On Sept. 13, 2016, for example, Boies gave a separate $10,000 campaign contribution to the state Democratic Party organization in each of the following states: Maine, Missouri, Rhode Island, New Jersey, Texas, New Mexico, Virginia, Colorado, Florida, Mississippi, Wisconsin, Oregon, West Virginia, Wyoming, Louisiana, Massachusetts, Georgia, Nevada, Montana, South Dakota, Pennsylvania, Michigan, Minnesota, North Carolina, Delaware, Tennessee and Alaska; and on that same day, the state Democratic Party organization in Kentucky was given two campaign contributions, totaling $20,000, by Schiller’s law firm business partner.

The following month, Boies also gave a $10,000  campaign contribution to Iowa’s state Democratic Party organization on Oct. 11, 2016 and his second 2016 campaign contribution of $10,000 to Nevada’s state Democratic Party organization on Oct. 26, 2016. In addition, on June 30, 2016 the Democratic Committee of New York State was also given a $10,000 campaign contribution by the chairman and co-founder of the Columbia University-linked BSF.

On the national level, Boies gave five campaign contributions, totaling $278,000, to the Democratic National Committee [DNC] Services Corporation between June 22, 2011 and Sept. 26, 2016; and, between Dec. 31, 2007 and March 23, 2015, over $183,000 was contributed by Schiller’s BSF co-founder to the Democratic Party’s Senatorial Campaign Committee. In addition, Boies gave a $500,000 campaign contribution to the House Majority PAC Super-PAC on Oct. 24, 2013 and two campaign contributions, totalling another $500,000 to the Senate Majority Super PAC, between Oct. 28, 2013 and Oct. 25, 2016.

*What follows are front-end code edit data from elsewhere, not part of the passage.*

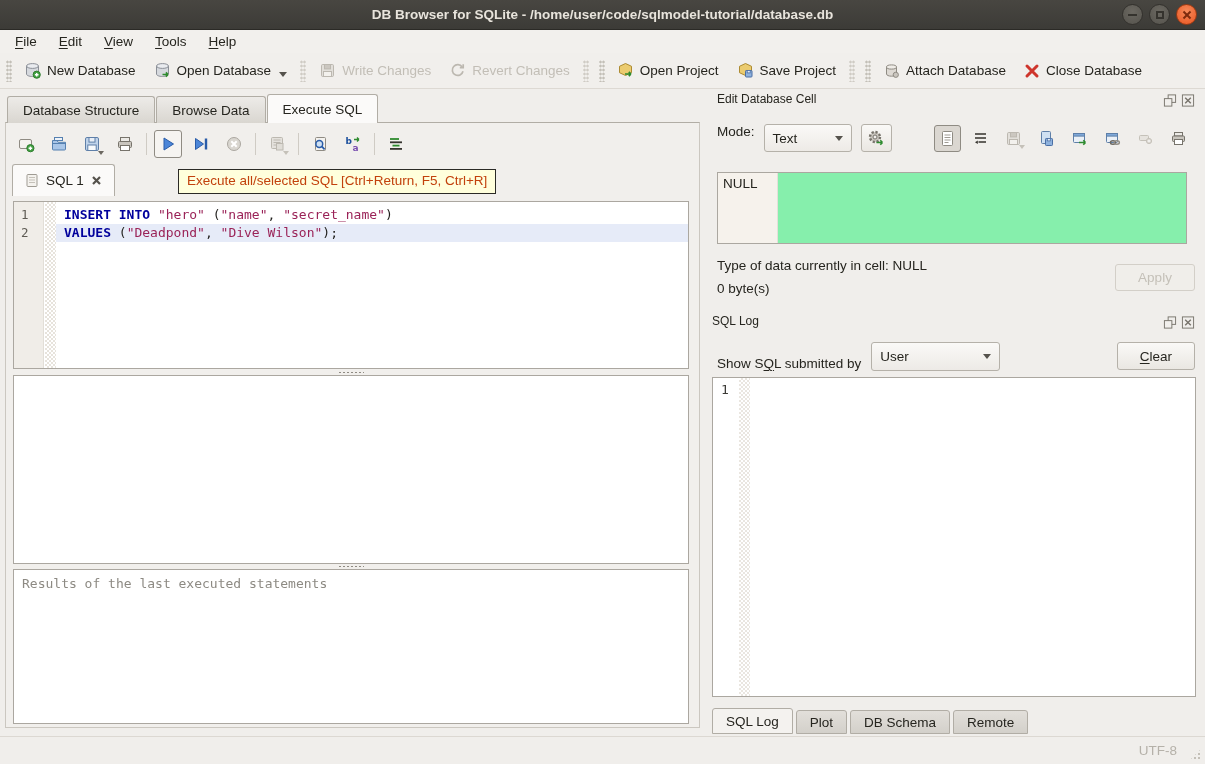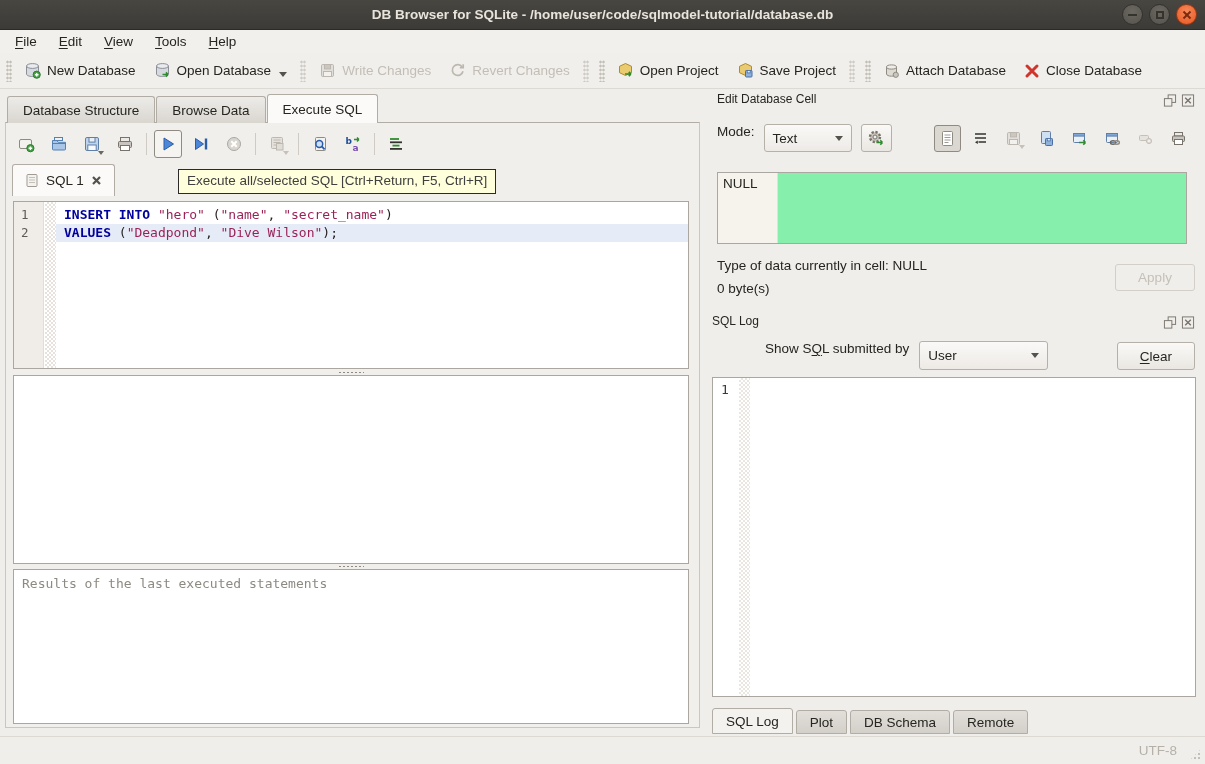--- a/index.html
+++ b/index.html
@@ -69,21 +69,21 @@
   .kw { color:var(--sql_keyword,#00009C); font-weight:bold; }
   .str { color:var(--sql_string,#9A2257); }
   .pl { color:#1F1E1B; }
 
   .vsplit { position:absolute; left:7px; width:676px; height:5px; display:flex; align-items:center; justify-content:center; }
   .vsplit .dots { width:26px; height:3px; background-image:radial-gradient(#8F8B83 0.9px, transparent 1.1px); background-size:4px 3px; }
   .pane { position:absolute; left:7px; width:676px; background:#fff; border:1px solid #ABA7A0; }
   .results-placeholder { display:block; padding:6px 8px; font-family:"DejaVu Sans Mono", monospace; font-size:13px; color:#8D8A83; }
 
   .tooltip { position:absolute; left:178px; top:169px; height:25px; background:var(--tooltip_bg,#FFFFDC);
-    border:1px solid #2B2A26; padding:3px 8px; font-size:13.5px; color:#404040; z-index:10; white-space:nowrap; }
+    border:1px solid #2B2A26; padding:3px 8px; font-size:13.5px; color:#c2410c; z-index:10; white-space:nowrap; }
 
   
   .dock-header { position:absolute; display:flex; align-items:center; }
   .dock-title { font-size:12px; color:#26251F; }
   .dock-icons { position:absolute; right:6px; top:1px; display:flex; gap:4px; }
 
   .combo { height:28px; background:linear-gradient(#FAF9F7,#EDEAE6); border:1px solid #B5B1A9; border-radius:3px;
     display:flex; align-items:center; padding:0 8px; position:relative; }
   .combo .caret { position:absolute; right:8px; top:11px; }
   .push-btn { background:linear-gradient(#FAF9F7,#EAE7E2); border:1px solid #B5B1A9; border-radius:3px;
@@ -459,21 +459,21 @@
           <rect x="5.5" y="1.5" width="8" height="8" fill="none" stroke="#77736B"></rect>
           <rect x="1.5" y="5.5" width="8" height="8" fill="#F1EFEC" stroke="#77736B"></rect>
         </svg>
       <svg width="14" height="15" viewBox="0 0 15 15">
           <rect x="1.5" y="1.5" width="12" height="12" fill="none" stroke="#77736B"></rect>
           <path d="M4.5 4.5l6 6M10.5 4.5l-6 6" stroke="#77736B" stroke-width="1.5"></path>
         </svg>
     </span>
   </div>
 
-  <div style="position:absolute; left:717px; top:341px; height:30px; display:flex; align-items:flex-start;margin-left:48px;">
+  <div style="position:absolute; left:717px; top:341px; height:30px; display:flex; align-items:flex-end;">
     <span><span>Show S</span><span class="mn">Q</span><span>L submitted by</span></span>
     <div class="combo" style="width:129px; height:29px; margin-left:10px;">
       <span>User</span>
         <span class="caret"></span>
     </div>
   </div>
   <div class="push-btn" style="position:absolute; left:1117px; top:342px; width:78px; height:28px;">
     <span><span class="mn">C</span><span>lear</span></span>
   </div>
 

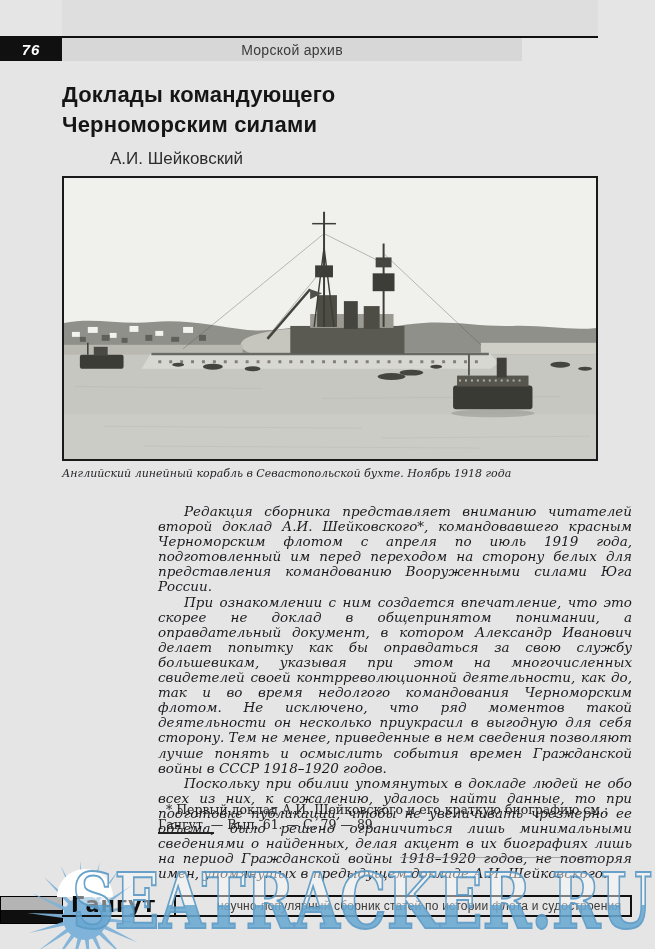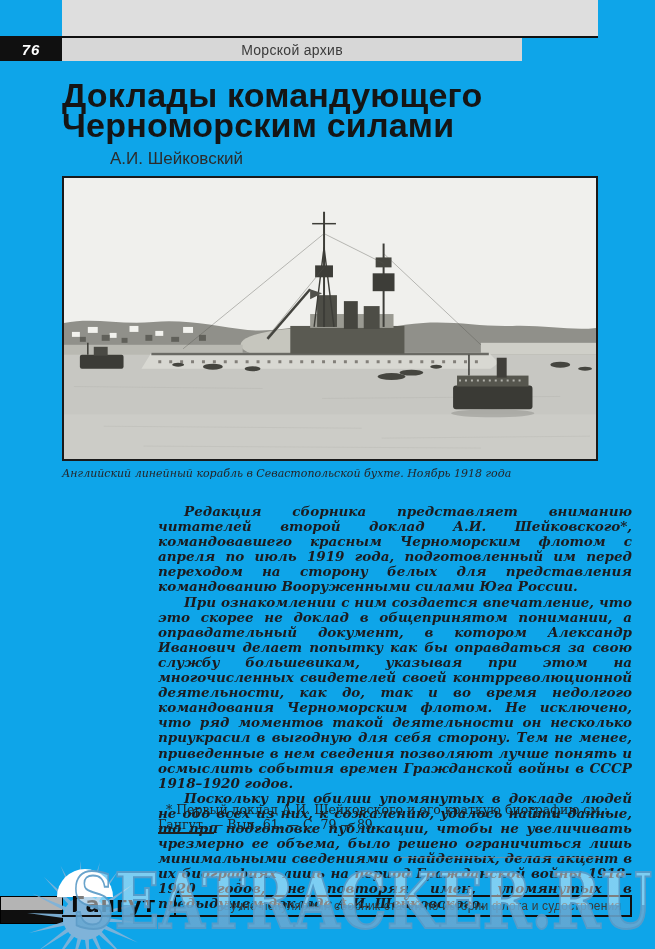--- a/index.html
+++ b/index.html
@@ -1,40 +1,40 @@
 <!DOCTYPE html>
 <html><head>
 <meta charset="utf-8">
 <style>
   html,body{margin:0;padding:0;background:#ffffff;}
-  .page{position:relative;width:655px;height:949px;background:#0ea5e9;overflow:hidden;
+  .page{position:relative;width:655px;height:949px;background:#e5e5e5;overflow:hidden;
         font-family:"Liberation Sans",sans-serif;}
   
   .top-band{position:absolute;left:62px;top:0;width:536px;height:37px;background:#dedede;}
   .header-rule{position:absolute;left:0;top:36px;width:598px;height:2px;background:#101010;}
   .pagenum-box{position:absolute;left:0;top:38px;width:62px;height:23px;background:#101010;
                display:flex;align-items:center;justify-content:center;}
   .pagenum{color:#ffffff;font-weight:bold;font-style:italic;font-size:15px;letter-spacing:1px;}
   .section-bar{position:absolute;left:62px;top:38px;width:460px;height:23px;background:#d7d7d7;
                display:flex;align-items:center;justify-content:center;}
   .section-title{font-size:14px;color:#3b3b3b;letter-spacing:.3px;}
   
-  .title{position:absolute;left:62px;top:80px;font-weight:bold;font-size:34px;line-height:30px;
+  .title{position:absolute;left:62px;top:80px;font-weight:bold;font-size:22px;line-height:30px;
          color:#151515;letter-spacing:.2px;}
   .author{position:absolute;left:62px;top:149px;font-size:17px;color:#2c2c2c;margin-left:48px;}
   
   .photo-frame{position:absolute;left:62px;top:176px;width:532px;height:281px;
                border:2px solid #1a1a1a;background:#efefec;}
   .photo-frame svg{display:block;width:100%;height:100%;}
   .caption{position:absolute;left:62px;top:467px;width:540px;
            font-family:"DejaVu Serif",serif;font-style:italic;font-size:11px;color:#242428;}
   
   .body-text{position:absolute;left:158px;top:504px;width:474px;
              font-family:"DejaVu Serif",serif;font-style:italic;font-size:13.5px;
-             line-height:15.1px;color:#1b1b1f;text-align:justify;font-weight:bold;}
+             line-height:15.1px;color:#1b1b1f;text-align:justify;}
   .body-text p{margin:0;text-indent:26px;}
   .fn-rule{position:absolute;left:158px;top:832px;width:56px;height:1.5px;background:#222;}
   .footnote{position:absolute;left:158px;top:802px;width:474px;
             font-family:"DejaVu Serif",serif;font-size:12.5px;line-height:15px;color:#222;
             text-align:justify;}
   .footnote .l1{display:block;text-indent:8px;}
   .footnote .l2{display:block;}
   .artifact-line{position:absolute;left:400px;top:857px;width:200px;height:1px;background:#8c8c8c;opacity:.75;}
   
   .f-block{position:absolute;left:0;top:896px;width:63px;height:28px;box-sizing:border-box;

Over $232,000 in direct money contributions to the individual campaign committees of at least 44 Democratic Party politicians other than former BSF law firm partner Gillibrand have also been made by Schiller’s BSF business partner between 1999 and 2017 (including over $13,000 to Rep. Charles Rangel’s campaign committee, over $13,000 to Rep. Nita Lowey’s campaign committee, over $11,000 to U.S. Senator Al Franken and over $6,000 to U.S. Senator Chuck Schumer).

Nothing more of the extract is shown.